We create a class called TimeStruct that extends MFFI\Struct. This has no methods other than a static one called definition(). This is called the first time one of these classes is instantiated, and returns an array containing the member names and their types. We then create one of these, and set the various parameters to a date. Finally, we bind to libc’s asctime function, which converts the time struct into an ASCII string. This looks like:

michael@morbo:mffi% php7 test2.php
string(25) "Sun Apr  5 15:30:00 2015
"
michael@morbo:mffi%

It gets a spare trailing newline, but it looks pretty good on the whole.
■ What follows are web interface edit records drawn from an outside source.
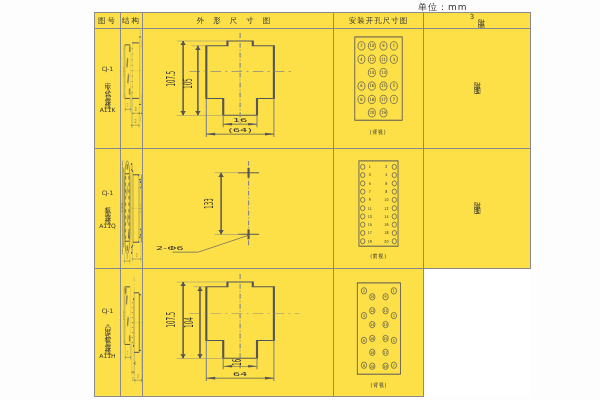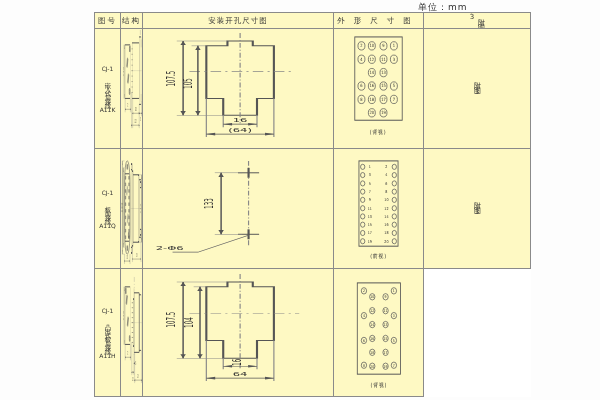--- a/index.html
+++ b/index.html
@@ -10,7 +10,7 @@
        grid-template-columns:26px 22px 191px 90px 107px;
        grid-template-rows:16px 120px 120px 128px;
        border-top:1px solid #8a8a8a;border-left:1px solid #8a8a8a;background:#fff;}
-  .cell{border-right:1px solid #8a8a8a;border-bottom:1px solid #8a8a8a;position:relative;overflow:hidden;background:#fef9c3;}
+  .cell{border-right:1px solid #8a8a8a;border-bottom:1px solid #8a8a8a;position:relative;overflow:hidden;background:#fde047;}
   .hc{display:flex;align-items:center;justify-content:center;font-size:7.5px;color:#333;letter-spacing:2px;white-space:nowrap;}
   .hc.wide{letter-spacing:9px;}
   .hc.mid{letter-spacing:1px;}

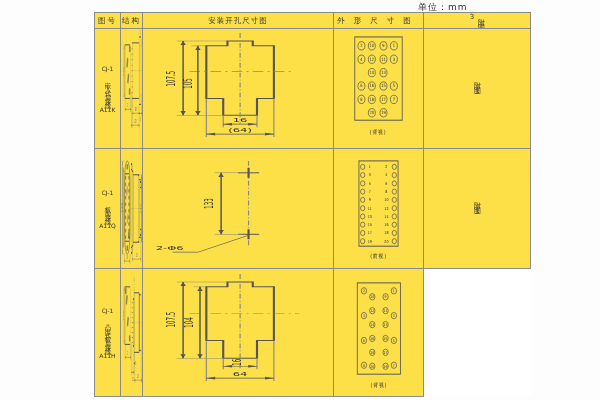--- a/index.html
+++ b/index.html
@@ -41,8 +41,8 @@
 
     <div class="cell hc">图号</div>
     <div class="cell hc">结构</div>
+    <div class="cell hc wide">外形尺寸图</div>
     <div class="cell hc mid">安装开孔尺寸图</div>
-    <div class="cell hc wide">外形尺寸图</div>
 
     <div class="cell figcell">
       <span class="figtxt">附图3</span>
Binding to your own libraries

You can also write your own libraries and use those. Here’s a bit of C code that provides a function that reverses strings. It’s trivial, and PHP already provides this, but it’s just an example. The strrev function in the code accepts a string (as a char *), and returns another string (again a char *).
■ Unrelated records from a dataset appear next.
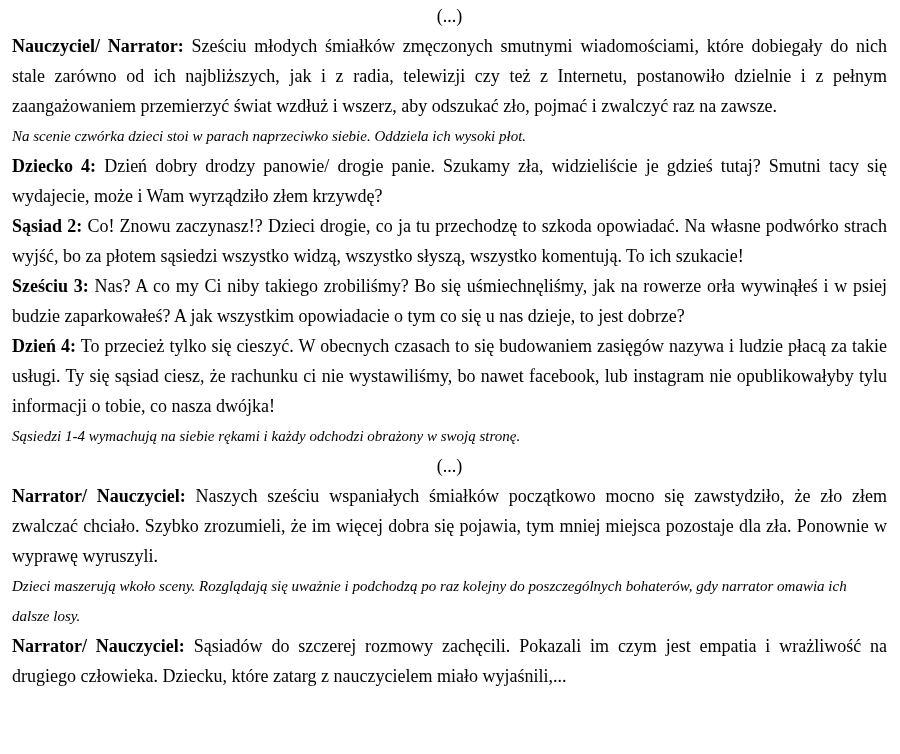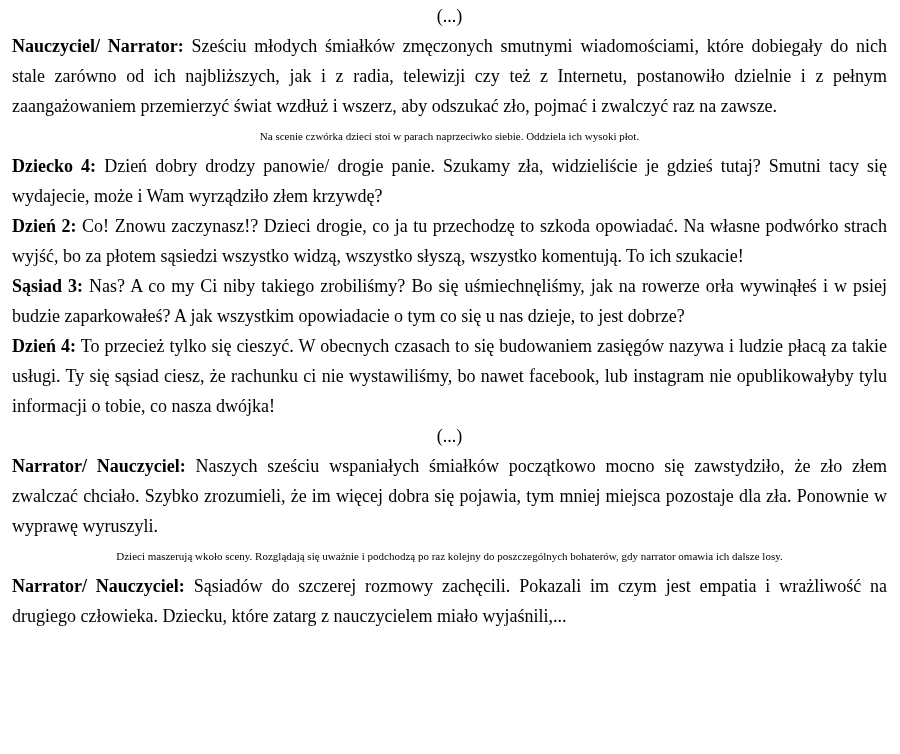--- a/index.html
+++ b/index.html
@@ -30,8 +30,8 @@
     font-weight: bold;
   }
   .stage {
-    text-align: center;
-    font-size: 11px;
+    font-style: italic;
+    font-size: 15px;
     line-height: 30px;
   }
   .center {

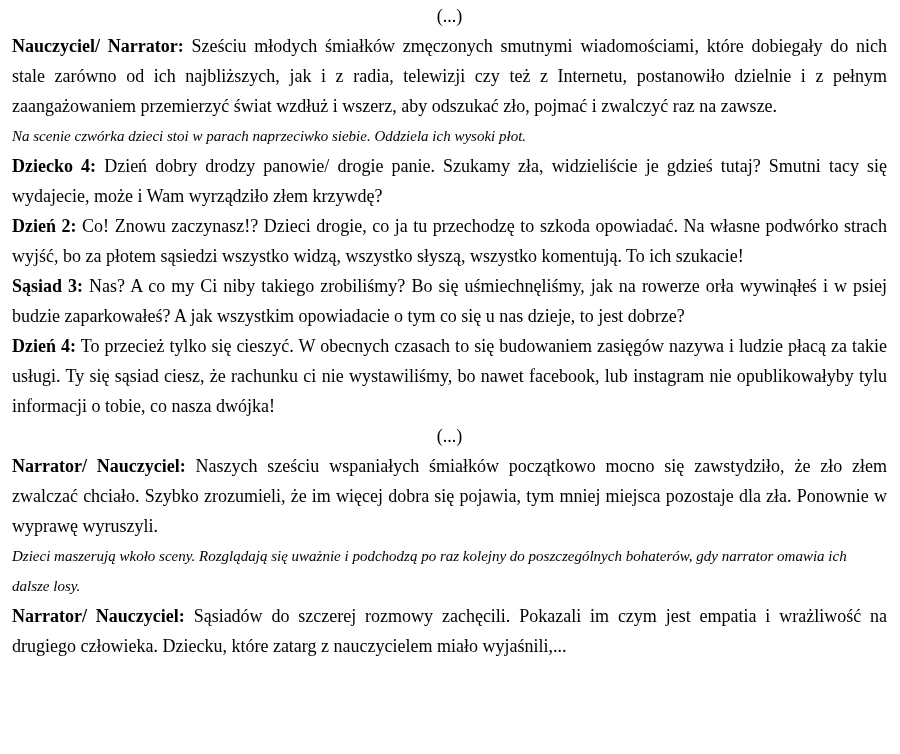--- a/index.html
+++ b/index.html
@@ -52,7 +52,7 @@
   <p class="para"><b class="spk">Dziecko 4:</b> <span>Dzień dobry drodzy panowie/ drogie panie. Szukamy zła, widzieliście je gdzieś tutaj? Smutni tacy się wydajecie, może i Wam wyrządziło złem krzywdę?</span></p>
 
 
-  <p class="para"><b class="spk">Dzień 2:</b> <span>Co! Znowu zaczynasz!? Dzieci drogie, co ja tu przechodzę to szkoda opowiadać. Na własne podwórko strach wyjść, bo za płotem sąsiedzi wszystko widzą, wszystko słyszą, wszystko komentują. To ich szukacie!</span></p>
+  <p class="para"><b class="spk">Sąsiad 2:</b> <span>Co! Znowu zaczynasz!? Dzieci drogie, co ja tu przechodzę to szkoda opowiadać. Na własne podwórko strach wyjść, bo za płotem sąsiedzi wszystko widzą, wszystko słyszą, wszystko komentują. To ich szukacie!</span></p>
 
   <p class="para"><b class="spk">Sąsiad 3:</b> <span>Nas? A co my Ci niby takiego zrobiliśmy? Bo się uśmiechnęliśmy, jak na rowerze orła wywinąłeś i w psiej budzie zaparkowałeś? A jak wszystkim opowiadacie o tym co się u nas dzieje, to jest dobrze?</span></p>
 

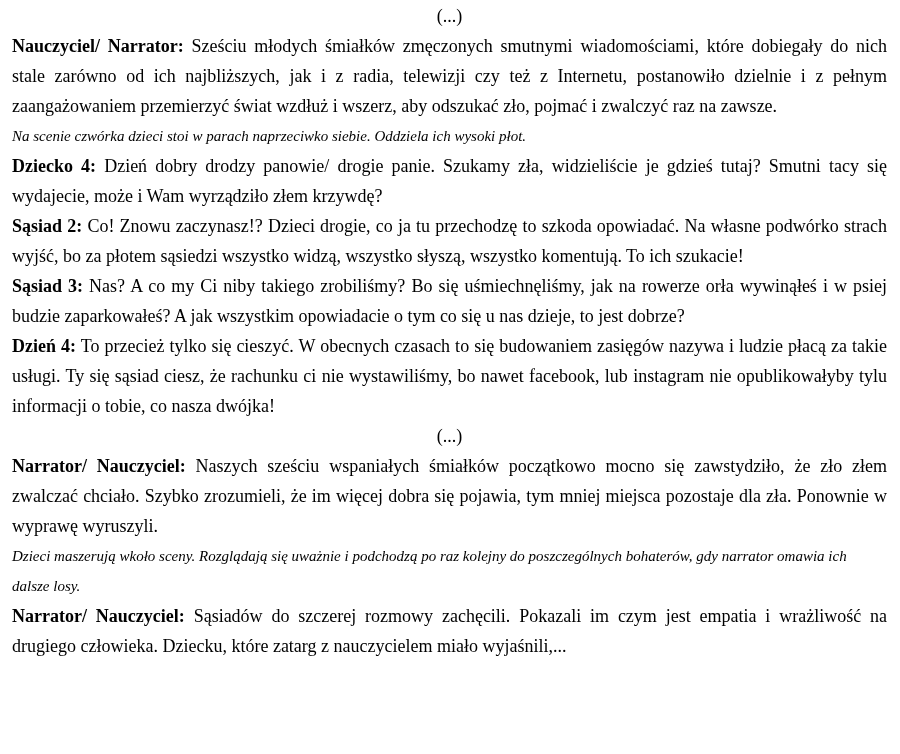--- a/index.html
+++ b/index.html
@@ -54,7 +54,7 @@
 
   <p class="para"><b class="spk">Sąsiad 2:</b> <span>Co! Znowu zaczynasz!? Dzieci drogie, co ja tu przechodzę to szkoda opowiadać. Na własne podwórko strach wyjść, bo za płotem sąsiedzi wszystko widzą, wszystko słyszą, wszystko komentują. To ich szukacie!</span></p>
 
-  <p class="para"><b class="spk">Sąsiad 3:</b> <span>Nas? A co my Ci niby takiego zrobiliśmy? Bo się uśmiechnęliśmy, jak na rowerze orła wywinąłeś i w psiej budzie zaparkowałeś? A jak wszystkim opowiadacie o tym co się u nas dzieje, to jest dobrze?</span></p>
+  <p class="para"><b class="spk">Sześciu 3:</b> <span>Nas? A co my Ci niby takiego zrobiliśmy? Bo się uśmiechnęliśmy, jak na rowerze orła wywinąłeś i w psiej budzie zaparkowałeś? A jak wszystkim opowiadacie o tym co się u nas dzieje, to jest dobrze?</span></p>
 
   <p class="para"><b class="spk">Dzień 4:</b> <span>To przecież tylko się cieszyć. W obecnych czasach to się budowaniem zasięgów nazywa i ludzie płacą za takie usługi. Ty się sąsiad ciesz, że rachunku ci nie wystawiliśmy, bo nawet facebook, lub instagram nie opublikowałyby tylu informacji o tobie, co nasza dwójka!</span></p>
 

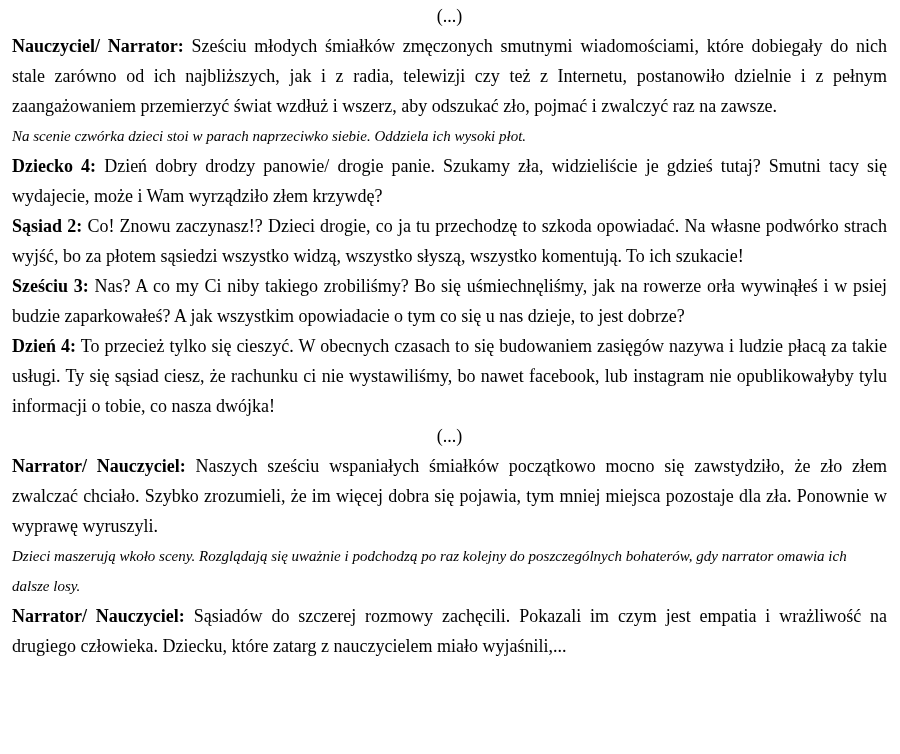--- a/index.html
+++ b/index.html
@@ -58,6 +58,7 @@
 
   <p class="para"><b class="spk">Dzień 4:</b> <span>To przecież tylko się cieszyć. W obecnych czasach to się budowaniem zasięgów nazywa i ludzie płacą za takie usługi. Ty się sąsiad ciesz, że rachunku ci nie wystawiliśmy, bo nawet facebook, lub instagram nie opublikowałyby tylu informacji o tobie, co nasza dwójka!</span></p>
 
+  <p class="stage">Sąsiedzi 1-4 wymachują na siebie rękami  i każdy odchodzi obrażony w swoją stronę.</p>
 
 
   <p class="center">(...)</p>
/* Taken from http://www8.cs.umu.se/~isak/snippets/strrev.c */
#include <string.h>

char *strrev(char *str)
{
    char *p1, *p2;

    if (! str || ! *str)
        return str;
    for (p1 = str, p2 = str + strlen(str) - 1; p2 > p1; ++p1, --p2)
    {
        *p1 ^= *p2;
        *p2 ^= *p1;
        *p1 ^= *p2;
    }
    return str;
}

Save this as rev.c, and compile using a command like gcc -o rev.so -g -fPIC -shared rev.c. You can then use the following PHP code to access the function:

<?php

$library = new MFFI\Library('rev.so');
$strrev = $library->bind('strrev', [ MFFI\Type::TYPE_STRING ], MFFI\Type::TYPE_STRING);
echo $strrev('Hello world');

The result seems to make sense:

michael@morbo:mffi% php7 test3.php
dlrow olleH
michael@morbo:mffi%

A word of warning

This is probably a very, very bad idea. The potential for security problems is monumental. If you get a definition even slightly wrong, you’ll either crash PHP straight away, which is probably the best result, or corrupt some memory somewhere and have unseen and weird effects. I would never advise anyone to use it unless it was a one-shot script or something running in a very controlled, non-public facing environment. If you use this, and it breaks, you get to keep all the bits!

Plans

This extension is only for PHP 7. It doesn’t work on PHP 5, and I don’t intend to change that. There’s a fairly big TODO list of features I want to add. I want to make it possible to define structs that contain other structs, which is a work in progress, and then handle large arrays of scalar types. This would make it possible to solve the Mandelbrot problem from the previous post fairly efficiently using a small C library that did the maths, without knowing anything about how to write PHP extensions.

I have not done any benchmarking yet. The translation through libffi will have a cost, but I have not yet worked out what that will be.